If The Nat Cave were turned into a TV show, it would air on National Geographic. This reality show would feature me travelling around the world, interviewing locals about their lives. I’d try document on film the stories of the less fortunate, the abused, and the neglected. My goal is to help people to learn to walk out of darkness into the light of truth.
I suppose forgiveness would be a theme on the show. All of us have hurts. I had to learn to forgive my husband for the hurts caused by his bipolar disorder and for abandoning me when he completed suicide. Others need to forgive fathers who were never present, or friends who betrayed them. Bitterness can run deep and carries with it all types of negative health risks. On the other hand, researchers have learned that individuals who had forgiven a specific offender had lower levels of blood pressure, heart rate, and rate pressure product (Lawler, et al., 2003). This show would document stories of people who have experienced the freedom of forgiveness.
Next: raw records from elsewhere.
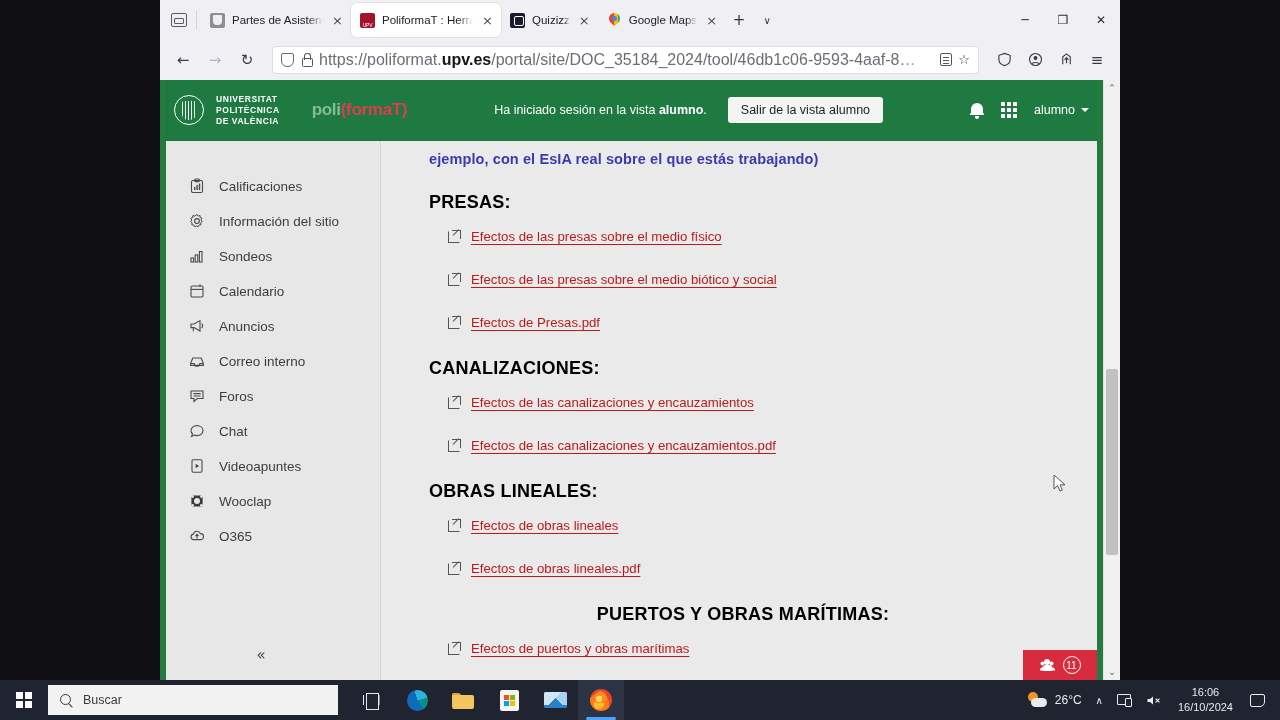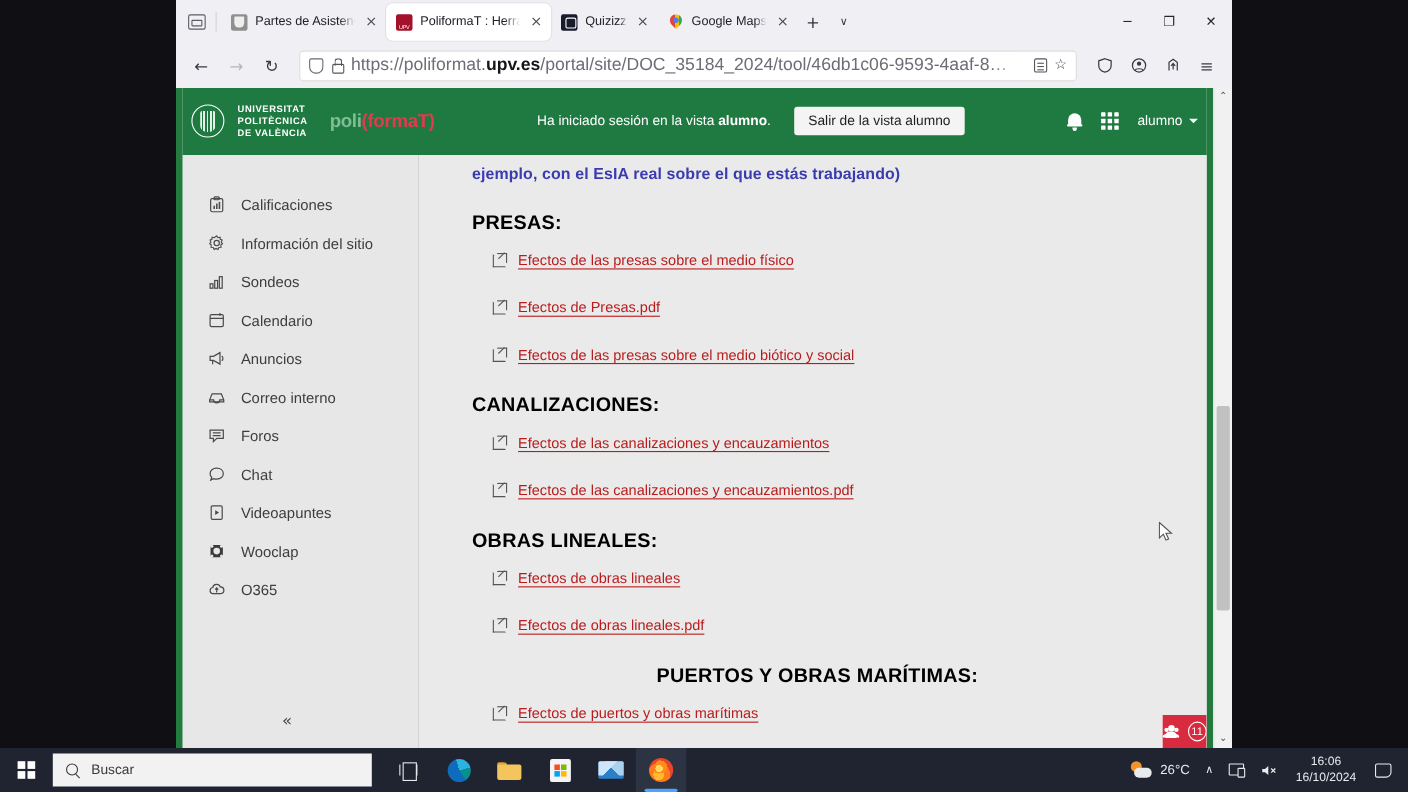"poli" .poli-logo { margin-left: 8px -> 20px }
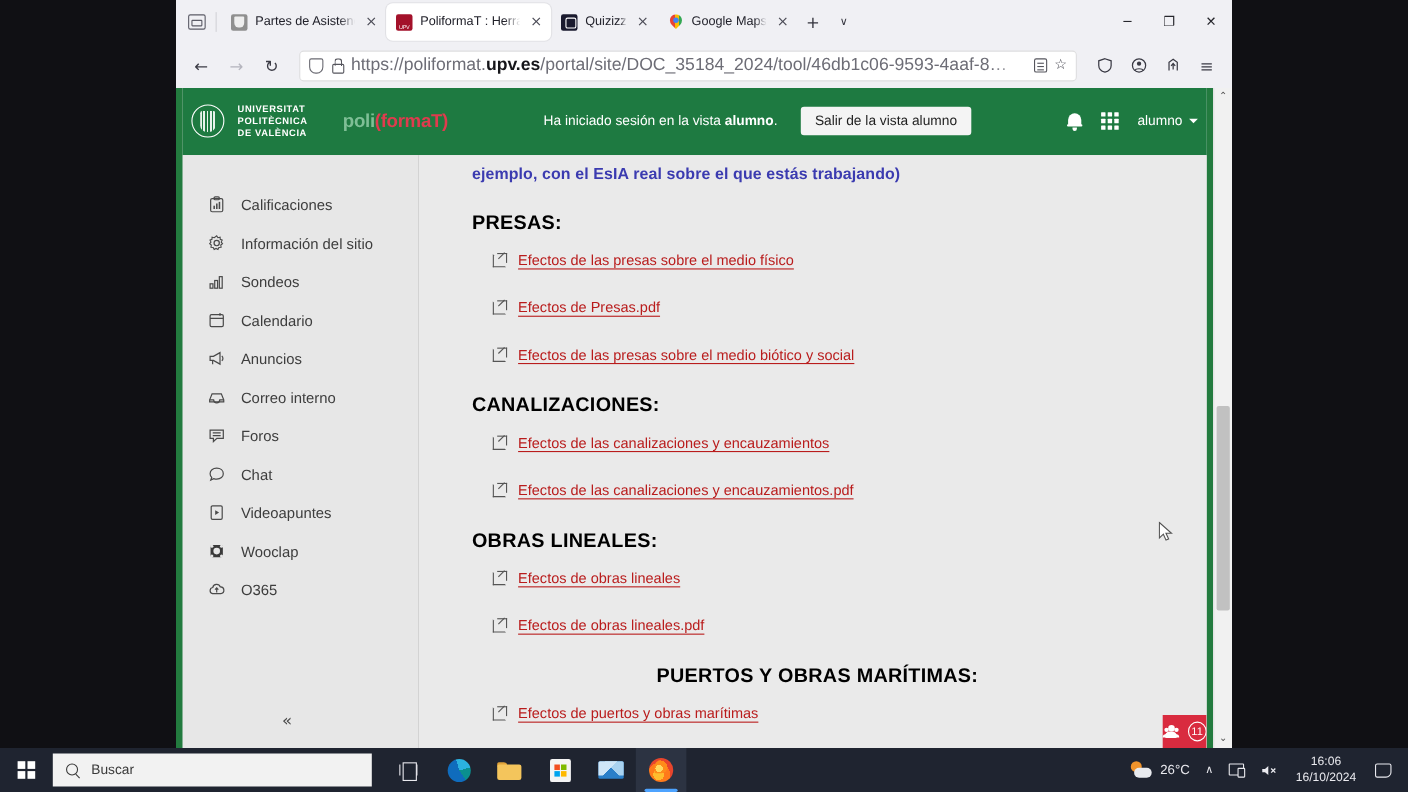"Efectos de Presas.pdf" div.link-row { order: before "Efectos de las presas sobre el medio biótico" -> after "Efectos de las presas sobre el medio biótico" }
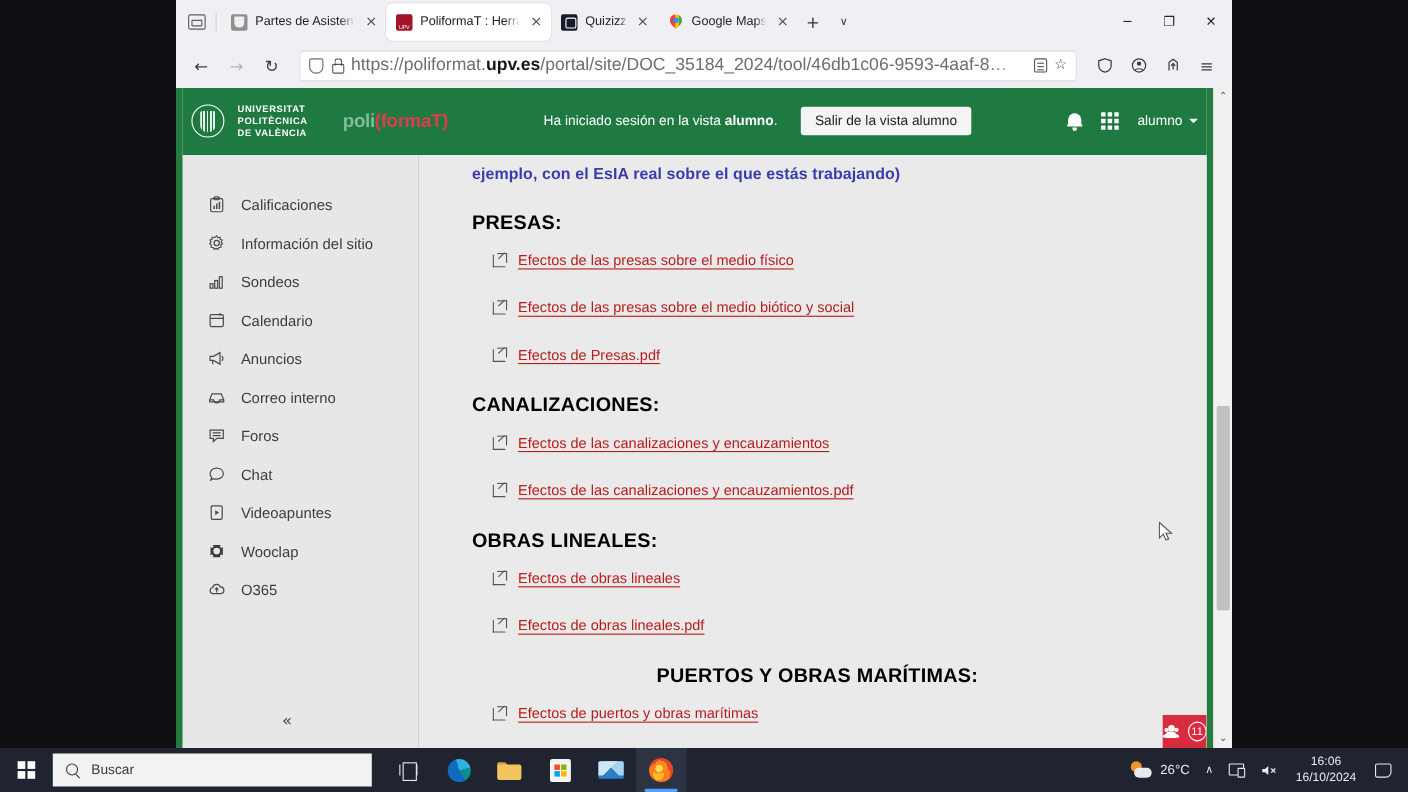"11" #chatwidget { width: 40px -> 74px }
I’d show the beauty of creation in contrast to the horrific capacity of men to do evil in places such as Rwanda. I’d air several episodes on the genocide in Rwanda and how the people are finding healing from PTSD, and I’d want to tell the world their stories of reconciliation and forgiveness.
A television show of my life would not be complete unless it shared my story of ultimate healing and forgiveness which came from Jesus Christ. Through Christ I have found forgiveness of my sins, past, present, and future and healing in my soul. I have experienced reconciliation with the God of the universe. My life verse is Galatians 2:20 which states that “I am crucified with Christ so that I no longer live, but Christ lives in me.” I would hope that others see me learning to die to my own desires and to live for Christ’s plans for my life. It is in this that I find true freedom and peace.
This post was written as part of NHBM – 30 health posts in 30 days: http://bit.ly/vU0g9J
Lawler, K., Younger, J. Piferi, R., Billington, E., Jobe, R., Edmonson, K., & Jones,W. (2003). A Change of Heart: Cardiovascular Correlates of Forgiveness in Response to Interpersonal Conflict. Journal of Behavioral Medicine, 26.